2004-11-21
Today at lunch, James casually mentioned a web page of "awful" similes and metaphors that he discovered the other day. Though I haven't yet showered, I came straight to the computer lab to Google the crap out of it. Some of my favs:"He was as tall as a six-foot-three-inch tree."
"The hailstones leaped from the pavement, just like maggots when you fry them in hotgrease."
"John and Mary had never met. They were like two hummingbirds who had also never met."
"The plan was simple, like my brother Phil. But unlike Phil, this plan just might work."
"He was as lame as a duck. Not the metaphorical lame duck either, but real duck that was actually lame.
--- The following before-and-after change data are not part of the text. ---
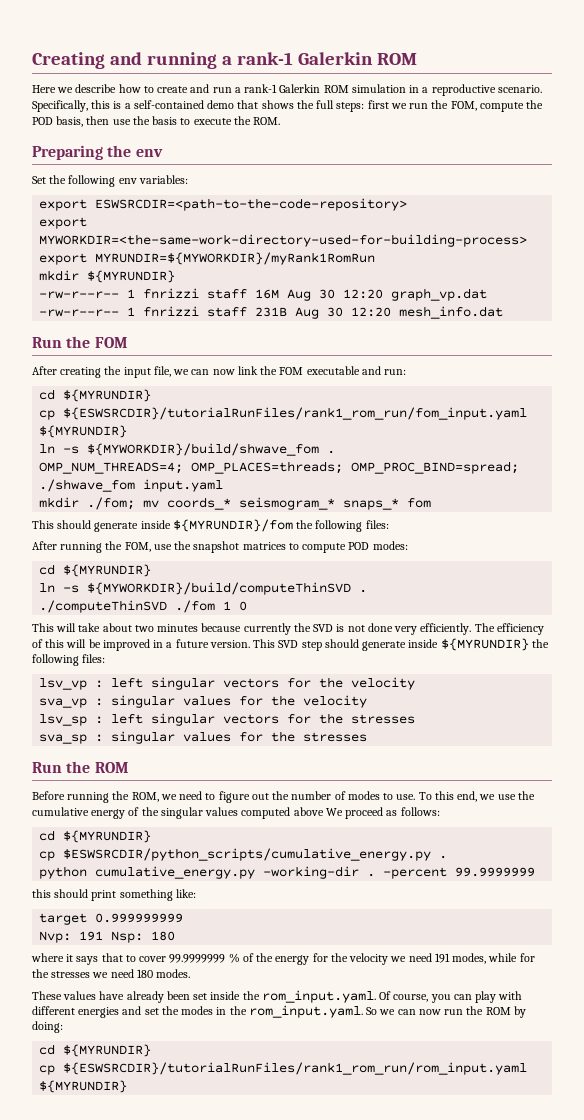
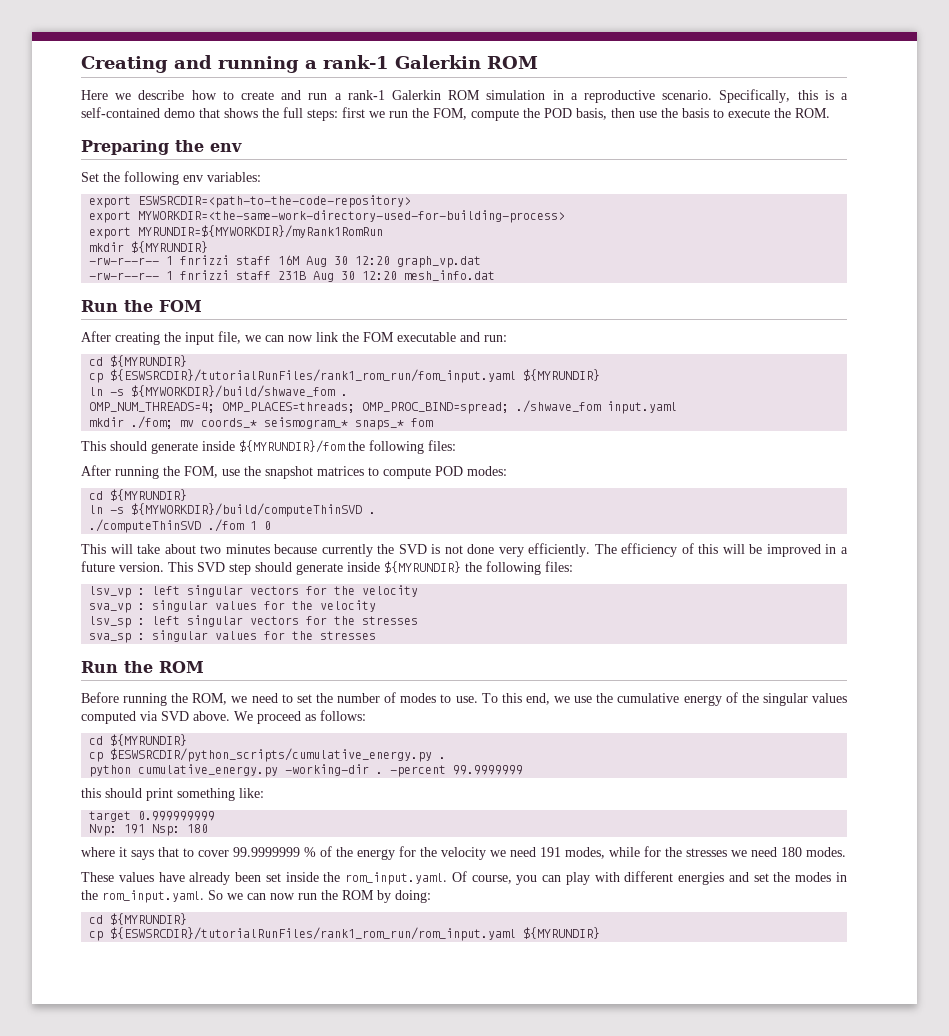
- Before running the ROM, we need to figure out the number of modes to use.
+ Before running the ROM, we need to set the number of modes to use.
- To this end, we use the cumulative energy of the singular values computed above We proceed as follows:
+ To this end, we use the cumulative energy of the singular values computed via SVD above. We proceed as follows:

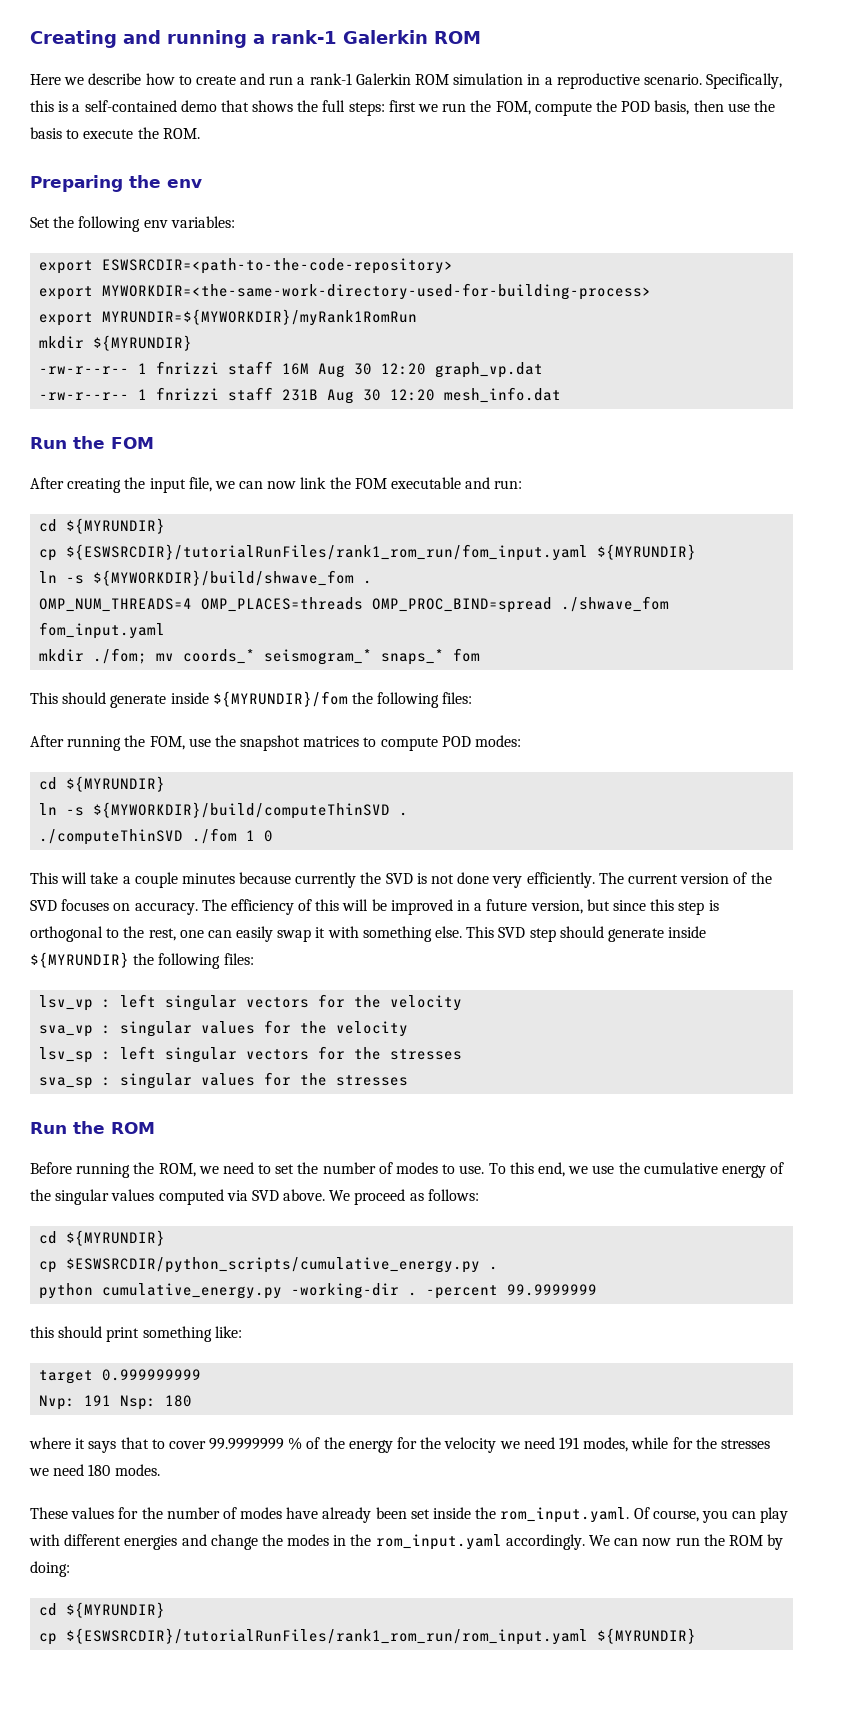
- OMP_NUM_THREADS=4; OMP_PLACES=threads; OMP_PROC_BIND=spread; ./shwave_fom input.yaml
+ OMP_NUM_THREADS=4 OMP_PLACES=threads OMP_PROC_BIND=spread ./shwave_fom fom_input.yaml
- This will take about two minutes because currently the SVD is not done very efficiently.
+ This will take a couple minutes because currently the SVD is not done very efficiently.
- The efficiency of this will be improved in a future version.
+ The current version of the SVD focuses on accuracy. The efficiency of this will be improved in a future version, but since this step is orthogonal to the rest, one can easily swap it with something else.
- These values have already been set inside the rom_input.yaml. Of course, you can play with different energies and set the modes in the rom_input.yaml. So we can now run the ROM by doing:
+ These values for the number of modes have already been set inside the rom_input.yaml. Of course, you can play with different energies and change the modes in the rom_input.yaml accordingly. We can now run the ROM by doing:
Maybe from stepping on a land mine or something."
"She had a deep, throaty, genuine laugh, like that sound a dog makes just before it throws up."
"It was a working class tradition, like fathers chasing kids around with their power tools."
And finally, "It hurt the way your tongue hurts after you accidentally staple it to the wall."
The Ryan Adams concert was well worth waiting in line in the rain. A bullitted list as to why.
* He drank himself into a stupor and went off on a ten minute tangent about Crazy Bowls and Wraps and nursing homes.
* He played "La Cienega Just Smiled" and I evaporated. Rob looked around and said, "Where's Andy?" because he couldn't see me, because I had become a mist and was mixing above with the cigarette smoke and being inhaled by the slide guitarist.
* When he forgot the words to one of his songs, a fat man yelled them out to help him. After he finished the song, he came over and hugged the fat man.
* "Rescue Blues," solo piano, pretty. as. hell.
* Sporadic death metal
* Because I was standing so close, I shook the man's hand after the encore.
BUT HOLY SHIT,
* He lit up a cigarette while he was talking to the audience and didn't finish it before starting (I think it was) "Tennessee Sucks." He handed it down to a woman who handed it to ME. And then, I did indeed smoke Ryan Adams' cigarette. I tried to hold the smoke in my lungs for as long as possible, perhaps hoping that I might absorb some of his world-historical coolness, but apparently coolness is smoked sans filter and burns the everloving crap out of your lungs. Regardless, I felt priviledged.